* **Exercise details**
The entire listing is to be repeated verbatim.

Top of Given records

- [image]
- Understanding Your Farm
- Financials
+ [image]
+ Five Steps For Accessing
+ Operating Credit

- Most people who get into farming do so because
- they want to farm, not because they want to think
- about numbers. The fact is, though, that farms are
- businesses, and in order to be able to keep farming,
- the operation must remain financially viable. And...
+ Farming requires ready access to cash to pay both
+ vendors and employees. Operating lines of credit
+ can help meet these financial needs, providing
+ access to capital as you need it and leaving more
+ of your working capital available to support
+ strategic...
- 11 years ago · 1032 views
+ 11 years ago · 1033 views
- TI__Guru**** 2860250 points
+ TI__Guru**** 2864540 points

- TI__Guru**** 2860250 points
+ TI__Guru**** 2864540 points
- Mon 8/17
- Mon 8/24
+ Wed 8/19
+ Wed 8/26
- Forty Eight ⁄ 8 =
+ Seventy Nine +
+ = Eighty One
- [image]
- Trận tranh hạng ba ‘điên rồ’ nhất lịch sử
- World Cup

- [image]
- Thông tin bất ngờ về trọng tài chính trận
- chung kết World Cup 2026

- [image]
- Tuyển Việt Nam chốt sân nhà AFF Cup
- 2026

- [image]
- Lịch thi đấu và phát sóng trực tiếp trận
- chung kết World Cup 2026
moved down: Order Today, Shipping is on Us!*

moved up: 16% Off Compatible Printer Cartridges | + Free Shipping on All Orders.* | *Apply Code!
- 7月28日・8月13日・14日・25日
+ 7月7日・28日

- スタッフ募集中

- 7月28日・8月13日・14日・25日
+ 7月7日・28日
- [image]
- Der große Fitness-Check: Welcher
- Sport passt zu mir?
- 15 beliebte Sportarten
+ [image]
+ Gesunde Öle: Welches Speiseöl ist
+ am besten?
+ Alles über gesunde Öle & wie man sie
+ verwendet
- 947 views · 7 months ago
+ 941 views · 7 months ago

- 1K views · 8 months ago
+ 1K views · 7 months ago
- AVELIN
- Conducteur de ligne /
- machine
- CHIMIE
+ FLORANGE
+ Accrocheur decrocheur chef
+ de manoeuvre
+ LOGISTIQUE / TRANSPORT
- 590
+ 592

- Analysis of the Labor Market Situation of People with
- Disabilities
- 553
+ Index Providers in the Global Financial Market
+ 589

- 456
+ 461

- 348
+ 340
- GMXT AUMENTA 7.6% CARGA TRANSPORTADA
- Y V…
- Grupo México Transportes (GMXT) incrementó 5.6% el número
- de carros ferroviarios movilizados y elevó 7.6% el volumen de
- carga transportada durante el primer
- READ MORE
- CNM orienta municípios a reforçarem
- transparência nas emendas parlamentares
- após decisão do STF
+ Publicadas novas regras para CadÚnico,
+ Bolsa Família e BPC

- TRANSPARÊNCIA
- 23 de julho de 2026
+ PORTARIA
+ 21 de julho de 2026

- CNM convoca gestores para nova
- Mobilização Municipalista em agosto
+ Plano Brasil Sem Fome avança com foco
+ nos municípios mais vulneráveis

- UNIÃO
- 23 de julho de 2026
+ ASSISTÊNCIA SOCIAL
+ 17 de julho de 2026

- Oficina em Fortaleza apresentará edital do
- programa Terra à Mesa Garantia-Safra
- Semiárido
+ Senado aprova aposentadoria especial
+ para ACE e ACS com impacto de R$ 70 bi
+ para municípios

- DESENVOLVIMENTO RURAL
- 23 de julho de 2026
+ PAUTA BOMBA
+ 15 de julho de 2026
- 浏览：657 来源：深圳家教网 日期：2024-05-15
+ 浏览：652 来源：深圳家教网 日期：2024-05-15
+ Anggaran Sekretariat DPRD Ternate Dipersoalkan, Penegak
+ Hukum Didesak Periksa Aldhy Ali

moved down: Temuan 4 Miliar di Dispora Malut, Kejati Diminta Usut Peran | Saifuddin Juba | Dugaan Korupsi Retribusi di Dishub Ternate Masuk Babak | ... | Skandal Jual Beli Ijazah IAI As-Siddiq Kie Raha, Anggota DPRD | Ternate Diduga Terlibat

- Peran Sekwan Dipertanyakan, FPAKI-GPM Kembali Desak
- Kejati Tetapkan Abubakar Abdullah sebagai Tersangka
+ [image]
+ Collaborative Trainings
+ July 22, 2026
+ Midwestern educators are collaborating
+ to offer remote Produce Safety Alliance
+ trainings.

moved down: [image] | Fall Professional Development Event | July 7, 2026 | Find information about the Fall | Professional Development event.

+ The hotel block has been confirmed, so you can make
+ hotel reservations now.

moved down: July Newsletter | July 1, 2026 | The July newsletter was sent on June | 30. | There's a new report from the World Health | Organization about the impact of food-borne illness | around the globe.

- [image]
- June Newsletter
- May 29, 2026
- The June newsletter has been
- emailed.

Bottom of Given records

* **Written response**
- [image]
- Understanding Your Farm
- Financials
+ [image]
+ Five Steps For Accessing
+ Operating Credit

- Most people who get into farming do so because
- they want to farm, not because they want to think
- about numbers. The fact is, though, that farms are
- businesses, and in order to be able to keep farming,
- the operation must remain financially viable. And...
+ Farming requires ready access to cash to pay both
+ vendors and employees. Operating lines of credit
+ can help meet these financial needs, providing
+ access to capital as you need it and leaving more
+ of your working capital available to support
+ strategic...
- 11 years ago · 1032 views
+ 11 years ago · 1033 views
- TI__Guru**** 2860250 points
+ TI__Guru**** 2864540 points

- TI__Guru**** 2860250 points
+ TI__Guru**** 2864540 points
- Mon 8/17
- Mon 8/24
+ Wed 8/19
+ Wed 8/26
- Forty Eight ⁄ 8 =
+ Seventy Nine +
+ = Eighty One
- [image]
- Trận tranh hạng ba ‘điên rồ’ nhất lịch sử
- World Cup

- [image]
- Thông tin bất ngờ về trọng tài chính trận
- chung kết World Cup 2026

- [image]
- Tuyển Việt Nam chốt sân nhà AFF Cup
- 2026

- [image]
- Lịch thi đấu và phát sóng trực tiếp trận
- chung kết World Cup 2026
moved down: Order Today, Shipping is on Us!*

moved up: 16% Off Compatible Printer Cartridges | + Free Shipping on All Orders.* | *Apply Code!
- 7月28日・8月13日・14日・25日
+ 7月7日・28日

- スタッフ募集中

- 7月28日・8月13日・14日・25日
+ 7月7日・28日
- [image]
- Der große Fitness-Check: Welcher
- Sport passt zu mir?
- 15 beliebte Sportarten
+ [image]
+ Gesunde Öle: Welches Speiseöl ist
+ am besten?
+ Alles über gesunde Öle & wie man sie
+ verwendet
- 947 views · 7 months ago
+ 941 views · 7 months ago

- 1K views · 8 months ago
+ 1K views · 7 months ago
- AVELIN
- Conducteur de ligne /
- machine
- CHIMIE
+ FLORANGE
+ Accrocheur decrocheur chef
+ de manoeuvre
+ LOGISTIQUE / TRANSPORT
- 590
+ 592

- Analysis of the Labor Market Situation of People with
- Disabilities
- 553
+ Index Providers in the Global Financial Market
+ 589

- 456
+ 461

- 348
+ 340
- GMXT AUMENTA 7.6% CARGA TRANSPORTADA
- Y V…
- Grupo México Transportes (GMXT) incrementó 5.6% el número
- de carros ferroviarios movilizados y elevó 7.6% el volumen de
- carga transportada durante el primer
- READ MORE
- CNM orienta municípios a reforçarem
- transparência nas emendas parlamentares
- após decisão do STF
+ Publicadas novas regras para CadÚnico,
+ Bolsa Família e BPC

- TRANSPARÊNCIA
- 23 de julho de 2026
+ PORTARIA
+ 21 de julho de 2026

- CNM convoca gestores para nova
- Mobilização Municipalista em agosto
+ Plano Brasil Sem Fome avança com foco
+ nos municípios mais vulneráveis

- UNIÃO
- 23 de julho de 2026
+ ASSISTÊNCIA SOCIAL
+ 17 de julho de 2026

- Oficina em Fortaleza apresentará edital do
- programa Terra à Mesa Garantia-Safra
- Semiárido
+ Senado aprova aposentadoria especial
+ para ACE e ACS com impacto de R$ 70 bi
+ para municípios

- DESENVOLVIMENTO RURAL
- 23 de julho de 2026
+ PAUTA BOMBA
+ 15 de julho de 2026
- 浏览：657 来源：深圳家教网 日期：2024-05-15
+ 浏览：652 来源：深圳家教网 日期：2024-05-15
+ Anggaran Sekretariat DPRD Ternate Dipersoalkan, Penegak
+ Hukum Didesak Periksa Aldhy Ali

moved down: Temuan 4 Miliar di Dispora Malut, Kejati Diminta Usut Peran | Saifuddin Juba | Dugaan Korupsi Retribusi di Dishub Ternate Masuk Babak | ... | Skandal Jual Beli Ijazah IAI As-Siddiq Kie Raha, Anggota DPRD | Ternate Diduga Terlibat

- Peran Sekwan Dipertanyakan, FPAKI-GPM Kembali Desak
- Kejati Tetapkan Abubakar Abdullah sebagai Tersangka
+ [image]
+ Collaborative Trainings
+ July 22, 2026
+ Midwestern educators are collaborating
+ to offer remote Produce Safety Alliance
+ trainings.

moved down: [image] | Fall Professional Development Event | July 7, 2026 | Find information about the Fall | Professional Development event.

+ The hotel block has been confirmed, so you can make
+ hotel reservations now.

moved down: July Newsletter | July 1, 2026 | The July newsletter was sent on June | 30. | There's a new report from the World Health | Organization about the impact of food-borne illness | around the globe.

- [image]
- June Newsletter
- May 29, 2026
- The June newsletter has been
- emailed.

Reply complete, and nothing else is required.